Having traveled to France, Peru, Japan, Uganda, Rwanda and now India—Oldham Scholar Maria Sebastian, ’12, is pursuing her international ambitions at the University of Richmond.

As a political science and international studies double major, Sebastian’s multiple opportunities to study abroad have aligned with her academic interests, inspiring her to seek a greater understanding of the political dimensions in different countries.

This summer Sebastian conducted an independent research project through an Arts & Sciences summer research fellowship in her home state of Kerala, India. Her research analyzed local perceptions and outcomes of a very common form of political activism called hartals.
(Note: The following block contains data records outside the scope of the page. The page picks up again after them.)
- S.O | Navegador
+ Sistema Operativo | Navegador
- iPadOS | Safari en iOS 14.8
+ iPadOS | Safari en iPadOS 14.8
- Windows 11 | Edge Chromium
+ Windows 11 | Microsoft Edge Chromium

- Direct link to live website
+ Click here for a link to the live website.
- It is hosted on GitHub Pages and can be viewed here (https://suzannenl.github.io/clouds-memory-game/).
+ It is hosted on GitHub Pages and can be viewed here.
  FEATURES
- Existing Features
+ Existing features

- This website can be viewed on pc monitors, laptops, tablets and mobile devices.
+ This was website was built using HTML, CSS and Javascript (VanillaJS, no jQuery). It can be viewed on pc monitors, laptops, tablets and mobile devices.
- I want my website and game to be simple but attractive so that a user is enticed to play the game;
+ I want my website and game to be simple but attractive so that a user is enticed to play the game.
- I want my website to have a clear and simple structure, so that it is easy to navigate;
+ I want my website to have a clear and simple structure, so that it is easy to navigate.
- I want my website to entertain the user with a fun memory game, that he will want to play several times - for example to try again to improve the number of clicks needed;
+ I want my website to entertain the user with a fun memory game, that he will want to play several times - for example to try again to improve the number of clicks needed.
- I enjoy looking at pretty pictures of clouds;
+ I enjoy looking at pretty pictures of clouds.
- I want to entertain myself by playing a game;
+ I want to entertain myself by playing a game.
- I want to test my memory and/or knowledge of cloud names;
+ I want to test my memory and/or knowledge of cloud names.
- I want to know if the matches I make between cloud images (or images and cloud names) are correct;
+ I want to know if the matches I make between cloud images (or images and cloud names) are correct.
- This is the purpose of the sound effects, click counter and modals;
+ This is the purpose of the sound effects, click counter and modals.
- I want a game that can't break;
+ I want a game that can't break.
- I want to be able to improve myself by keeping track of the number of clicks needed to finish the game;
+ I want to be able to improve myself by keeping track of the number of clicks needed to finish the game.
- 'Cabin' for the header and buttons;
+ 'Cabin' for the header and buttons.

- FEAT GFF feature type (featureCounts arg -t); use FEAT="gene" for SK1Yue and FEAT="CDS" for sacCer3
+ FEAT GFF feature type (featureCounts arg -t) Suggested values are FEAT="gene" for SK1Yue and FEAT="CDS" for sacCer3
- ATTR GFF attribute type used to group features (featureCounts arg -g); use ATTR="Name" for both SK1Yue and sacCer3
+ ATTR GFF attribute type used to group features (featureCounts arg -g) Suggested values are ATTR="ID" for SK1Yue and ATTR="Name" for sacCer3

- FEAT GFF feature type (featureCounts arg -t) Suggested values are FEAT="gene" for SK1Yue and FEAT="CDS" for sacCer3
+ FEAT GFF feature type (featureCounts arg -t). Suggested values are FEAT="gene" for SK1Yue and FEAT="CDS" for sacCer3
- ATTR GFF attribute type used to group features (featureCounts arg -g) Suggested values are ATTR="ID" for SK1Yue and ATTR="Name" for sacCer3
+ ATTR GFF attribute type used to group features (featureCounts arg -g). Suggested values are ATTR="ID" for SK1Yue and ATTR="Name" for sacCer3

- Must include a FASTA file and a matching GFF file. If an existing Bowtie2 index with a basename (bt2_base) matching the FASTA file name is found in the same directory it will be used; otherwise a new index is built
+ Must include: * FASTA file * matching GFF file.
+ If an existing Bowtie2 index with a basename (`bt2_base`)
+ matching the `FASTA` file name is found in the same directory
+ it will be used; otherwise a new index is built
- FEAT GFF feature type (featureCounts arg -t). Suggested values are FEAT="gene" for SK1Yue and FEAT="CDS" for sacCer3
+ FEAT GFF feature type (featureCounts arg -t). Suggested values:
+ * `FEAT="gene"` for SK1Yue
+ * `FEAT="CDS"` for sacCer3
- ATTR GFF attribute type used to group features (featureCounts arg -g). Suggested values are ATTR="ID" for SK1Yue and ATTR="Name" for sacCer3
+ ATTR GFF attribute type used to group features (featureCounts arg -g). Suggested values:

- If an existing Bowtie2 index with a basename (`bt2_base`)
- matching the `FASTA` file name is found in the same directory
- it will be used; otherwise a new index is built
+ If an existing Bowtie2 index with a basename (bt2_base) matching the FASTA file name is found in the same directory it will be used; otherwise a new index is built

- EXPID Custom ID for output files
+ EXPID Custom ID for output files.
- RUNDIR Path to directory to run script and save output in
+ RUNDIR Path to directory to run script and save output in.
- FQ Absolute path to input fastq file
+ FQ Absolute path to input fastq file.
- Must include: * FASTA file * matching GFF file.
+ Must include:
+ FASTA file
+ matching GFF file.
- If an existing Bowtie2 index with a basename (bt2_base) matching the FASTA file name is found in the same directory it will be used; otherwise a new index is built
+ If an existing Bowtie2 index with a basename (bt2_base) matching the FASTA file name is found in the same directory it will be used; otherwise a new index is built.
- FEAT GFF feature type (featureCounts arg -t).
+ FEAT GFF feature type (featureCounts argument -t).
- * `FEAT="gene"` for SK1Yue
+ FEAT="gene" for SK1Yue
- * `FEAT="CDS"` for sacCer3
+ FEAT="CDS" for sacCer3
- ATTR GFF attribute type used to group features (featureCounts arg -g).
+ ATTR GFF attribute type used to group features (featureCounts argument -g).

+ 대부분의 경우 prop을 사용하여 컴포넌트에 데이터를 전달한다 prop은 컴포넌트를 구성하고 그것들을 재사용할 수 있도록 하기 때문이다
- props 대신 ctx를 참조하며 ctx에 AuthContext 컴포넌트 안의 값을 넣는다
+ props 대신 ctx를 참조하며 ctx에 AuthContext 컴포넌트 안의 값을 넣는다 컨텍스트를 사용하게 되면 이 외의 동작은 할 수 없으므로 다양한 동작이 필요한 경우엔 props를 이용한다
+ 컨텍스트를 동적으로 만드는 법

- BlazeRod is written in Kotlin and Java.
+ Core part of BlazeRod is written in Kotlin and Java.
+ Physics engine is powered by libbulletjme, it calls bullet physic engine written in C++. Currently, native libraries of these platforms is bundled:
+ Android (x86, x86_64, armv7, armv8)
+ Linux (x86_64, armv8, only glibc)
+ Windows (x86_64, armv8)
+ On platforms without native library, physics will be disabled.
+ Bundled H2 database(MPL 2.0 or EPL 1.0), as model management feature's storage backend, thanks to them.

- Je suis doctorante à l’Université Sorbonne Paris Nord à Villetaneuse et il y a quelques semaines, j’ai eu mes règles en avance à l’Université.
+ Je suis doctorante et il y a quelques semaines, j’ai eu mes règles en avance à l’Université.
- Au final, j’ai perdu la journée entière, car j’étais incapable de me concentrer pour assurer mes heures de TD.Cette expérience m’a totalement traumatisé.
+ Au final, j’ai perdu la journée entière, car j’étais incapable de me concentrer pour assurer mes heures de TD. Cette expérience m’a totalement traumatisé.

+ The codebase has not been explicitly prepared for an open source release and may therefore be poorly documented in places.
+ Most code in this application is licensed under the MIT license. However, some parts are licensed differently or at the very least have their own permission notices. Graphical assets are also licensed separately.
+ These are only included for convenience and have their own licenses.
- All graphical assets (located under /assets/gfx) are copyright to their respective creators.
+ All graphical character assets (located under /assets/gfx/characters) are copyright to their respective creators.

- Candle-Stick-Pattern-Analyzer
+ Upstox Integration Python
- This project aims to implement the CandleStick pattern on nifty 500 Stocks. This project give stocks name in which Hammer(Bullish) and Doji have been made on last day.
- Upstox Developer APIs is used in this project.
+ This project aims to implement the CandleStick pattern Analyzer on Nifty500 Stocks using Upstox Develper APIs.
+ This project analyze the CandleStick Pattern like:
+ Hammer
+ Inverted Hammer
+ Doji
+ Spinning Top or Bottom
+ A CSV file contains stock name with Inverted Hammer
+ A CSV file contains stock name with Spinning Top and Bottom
Hartals are essentially a form of mass strike organized by political parties and other groups to shut down all businesses, daily services and social activities.

“This sort of political expression in Kerala is rather common and viewed as a powerful tool,” Sebastian said. “Although there is near unanimous opposition to hartals, they continue to plague Kerala society.”

Sebastian’s interest in Kerala’s political atmosphere began years before she arrived at the University of Richmond. Although raised in the United States, Sebastian continues to identify with her family’s place of origin and travels to Kerala almost every other year. She recalled a summer when she was 14, frustrated with the prolonged and frequent hartals that made outside travel impossible for several days. Fed up, she called a representative of the Bharatiya Janata Party—the political party conducting the hartal.

“The representative’s arguments in favor of hartals contrasted starkly with those of most other Keralites I spoke to,” she said, “who are generally opposed to what they see as a pointless demonstration of political might.”

That phone call, combined with reading Western scholars’ positive impressions of the issue and the lack of other academic writings, is what ultimately inspired Sebastian to study the more subtle aspects of Kerala’s political landscape.

Approaching her research through a larger, theoretical framework of scholarly discussions on public participation and social choice theory, Sebastian studied how enhanced political freedom affected development and how this issue was reflected in Kerala. Her research involved in-depth questionnaires and interviews with a broad cross-section of citizens, from coastal fishermen to government employees.

“My findings have demonstrated the unique effect of hartals on Keralites’ perceptions of political activism,” she said. “The majority of respondents believed that they must participate in a hartal because of the perceived negative consequences if they do otherwise. The result is a lack of genuine dialogue in the political sphere, concerning not only the efficacy of hartals, but also the general direction of Kerala’s development.”

Sebastian’s faculty mentor for the research was political science professor Rick Mayes. She got to know Mayes when she participated in the “Global Health, Infectious Disease, and Human Rights” Living and Learning program.

“Dr. Mayes has been an incredible inspiration for me by sharing my belief that a passion for social justice has an important role to play in academic scholarship,” she said. “The guidance and support of Dr. Mayes encouraged me to complete independent research in India.”

For Sebastian, this wasn't just another summer in Kerala. In addition to her research, she had the opportunity to live with her grandparents, who own a farm and grow nutmeg and other crops.

“This was the first time I went to Kerala alone,” she said, “but once I was there, I was constantly surrounded by family, which I really appreciated. I would go with my grandfather every day to our farm in the mountains. It was really nice to spend time with him.”